To facilitate educational problem resolving, concept maps were introduced to a variety of educational applications, including learning and instruction, curriculum design, and assessment in mechanics, chemistry, informational technology, and so forth [24]. They provide a useful environment for beginners, instructors, adaptive course developers, and learners in understanding the whole picture of the studied knowledge area. Researchers apply the concept maps in communication needed for the course design and instructional activity construction.

The role of the concept mapping is currently shifted from individual learners to collaborative learning promoting [25]. The former aims to support the personal learning, thereby helping the instructor or student to find errors in knowledge acquisition or to merge acquired and old concepts. On the other hand, the latter improves contacts between learners and teachers and indeed the problem understanding. Some studies, for example [26], have found that collaborative concept mapping enhances students’ interaction and helps them in learning the particular parts of curricula. Many methods were found to generate new knowledge and to share information. The collaborative techniques were implemented to arrange different activities [27], methods of interaction (synchronous, asynchronous, or both), management [28], and common work. Remote users learned how to collaborate synchronously and asynchronously in the map design, commenting, and peer reviewing. The students have obtained a technique for sharing their maps and the feedback arrangement.

3. Educational Thesaurus

An effective descriptive model in the form of educational thesauri (ET) has been developed by the authors of this paper as the first step of the Electronics ontology design [2]. In contrast to other well-known thesauri, ET was intended primarily for educational purposes. It has been taken into account that every discipline studies the concepts in a specific context and gives them distinctive meanings that deviate from the meaning of the same words in other contexts and in everyday language. A properly organised course ET is described by a direct acyclic graph whereas a speciality thesaurus is represented by the forest of such graphs. Based on this target, the ET topology estimation and the definition were given in [29].

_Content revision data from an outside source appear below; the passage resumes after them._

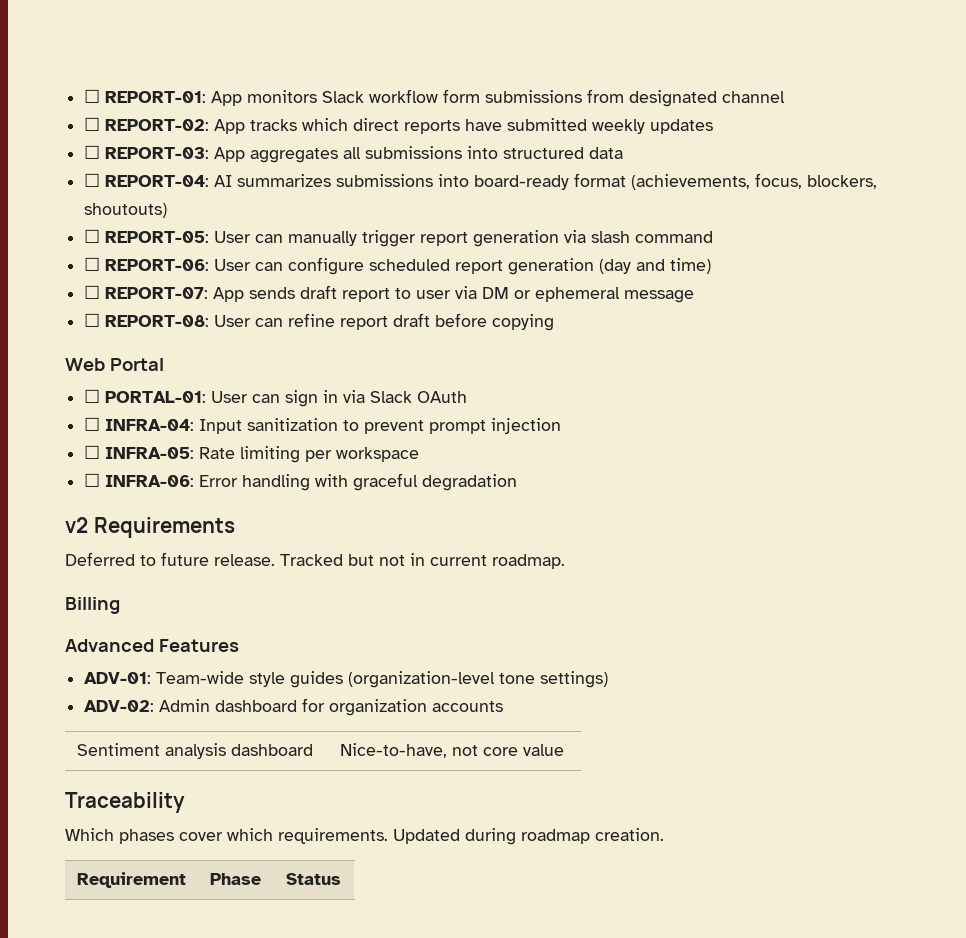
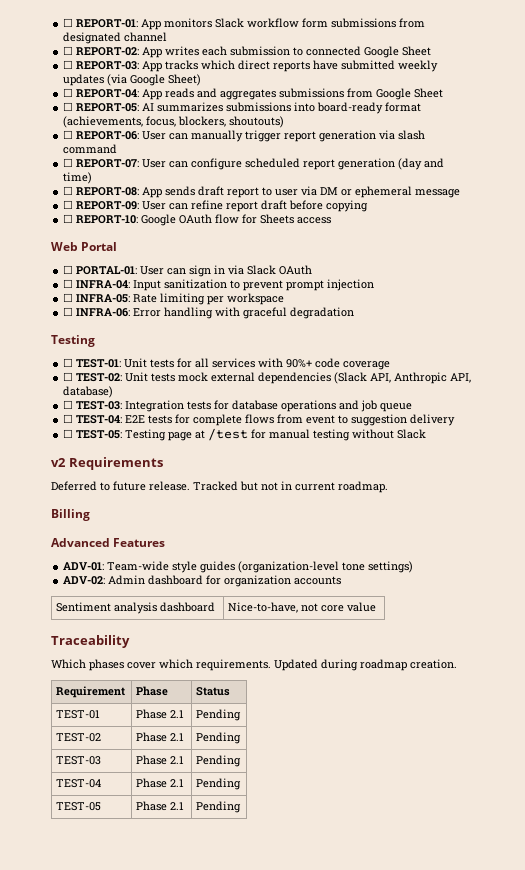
- ☐ REPORT-02: App tracks which direct reports have submitted weekly updates
- ☐ REPORT-03: App aggregates all submissions into structured data
- ☐ REPORT-04: AI summarizes submissions into board-ready format (achievements, focus, blockers, shoutouts)
+ ☐ REPORT-02: App writes each submission to connected Google Sheet
+ ☐ REPORT-03: App tracks which direct reports have submitted weekly updates (via Google Sheet)
+ ☐ REPORT-04: App reads and aggregates submissions from Google Sheet
+ ☐ REPORT-05: AI summarizes submissions into board-ready format (achievements, focus, blockers, shoutouts)
- ☐ REPORT-05: User can manually trigger report generation via slash command
+ ☐ REPORT-06: User can manually trigger report generation via slash command
- ☐ REPORT-06: User can configure scheduled report generation (day and time)
+ ☐ REPORT-07: User can configure scheduled report generation (day and time)
- ☐ REPORT-07: App sends draft report to user via DM or ephemeral message
+ ☐ REPORT-08: App sends draft report to user via DM or ephemeral message
- ☐ REPORT-08: User can refine report draft before copying
+ ☐ REPORT-09: User can refine report draft before copying
+ ☐ REPORT-10: Google OAuth flow for Sheets access
  ☐ INFRA-06: Error handling with graceful degradation
+ Testing
+ ☐ TEST-01: Unit tests for all services with 90%+ code coverage
+ ☐ TEST-02: Unit tests mock external dependencies (Slack API, Anthropic API, database)
+ ☐ TEST-03: Integration tests for database operations and job queue
+ ☐ TEST-04: E2E tests for complete flows from event to suggestion delivery
+ ☐ TEST-05: Testing page at /test for manual testing without Slack
+ TEST-01 | Phase 2.1 | Pending
+ TEST-02 | Phase 2.1 | Pending
+ TEST-03 | Phase 2.1 | Pending
+ TEST-04 | Phase 2.1 | Pending
+ TEST-05 | Phase 2.1 | Pending

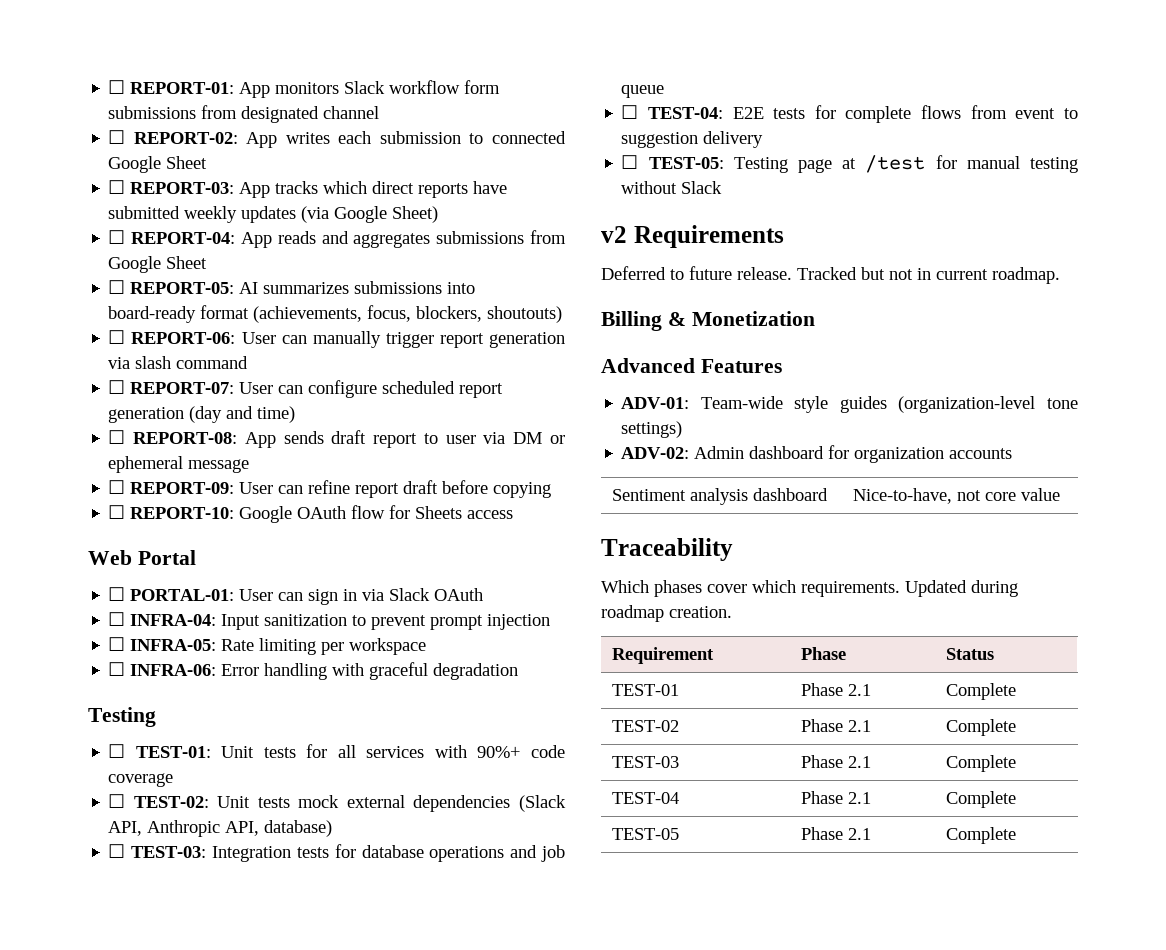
- Billing
+ Billing & Monetization
- TEST-01 | Phase 2.1 | Pending
+ TEST-01 | Phase 2.1 | Complete
- TEST-02 | Phase 2.1 | Pending
+ TEST-02 | Phase 2.1 | Complete
- TEST-03 | Phase 2.1 | Pending
+ TEST-03 | Phase 2.1 | Complete
- TEST-04 | Phase 2.1 | Pending
+ TEST-04 | Phase 2.1 | Complete
- TEST-05 | Phase 2.1 | Pending
+ TEST-05 | Phase 2.1 | Complete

To build ET, the key concepts in Electronics were first chosen as candidates to be included to ET [30]. Such concepts proposed by different authors are not always consistent as they often describe the same concepts using similar terms but not exactly the same ones. Therefore, these terms were primarily classified by instructors into appropriate groups to reduce their total number. Next our purpose was to summarize the large datasets by removing any redundancy in the data for finding the key concepts. At last, an evaluation of “relation strength” was decided. In the simplest case, a linear topology with no loops and minimal concept linking was proposed. However, many concepts have complex relationship whereas some of them have no interconnections with other concepts within the domain and such decoupling was minimized.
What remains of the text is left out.